How to complete this task: From the data below, set down exactly the lines between the one holding "- They demonstrate" and the one holding "(XOR) discrimination problem.", inclusive, and no others.

Data provided:
Content starts
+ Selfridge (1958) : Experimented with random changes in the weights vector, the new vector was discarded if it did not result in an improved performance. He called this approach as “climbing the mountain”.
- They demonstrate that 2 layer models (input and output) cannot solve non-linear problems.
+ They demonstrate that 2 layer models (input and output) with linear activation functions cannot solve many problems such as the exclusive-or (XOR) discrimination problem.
Content ends
Content starts
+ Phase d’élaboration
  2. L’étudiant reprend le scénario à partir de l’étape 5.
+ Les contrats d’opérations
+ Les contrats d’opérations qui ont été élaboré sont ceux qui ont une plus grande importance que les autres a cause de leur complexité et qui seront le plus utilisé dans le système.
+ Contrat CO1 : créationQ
Content ends
Worked solution:
- They demonstrate that 2 layer models (input and output) cannot solve non-linear problems.
+ They demonstrate that 2 layer models (input and output) with linear activation functions cannot solve many problems such as the exclusive-or (XOR) discrimination problem.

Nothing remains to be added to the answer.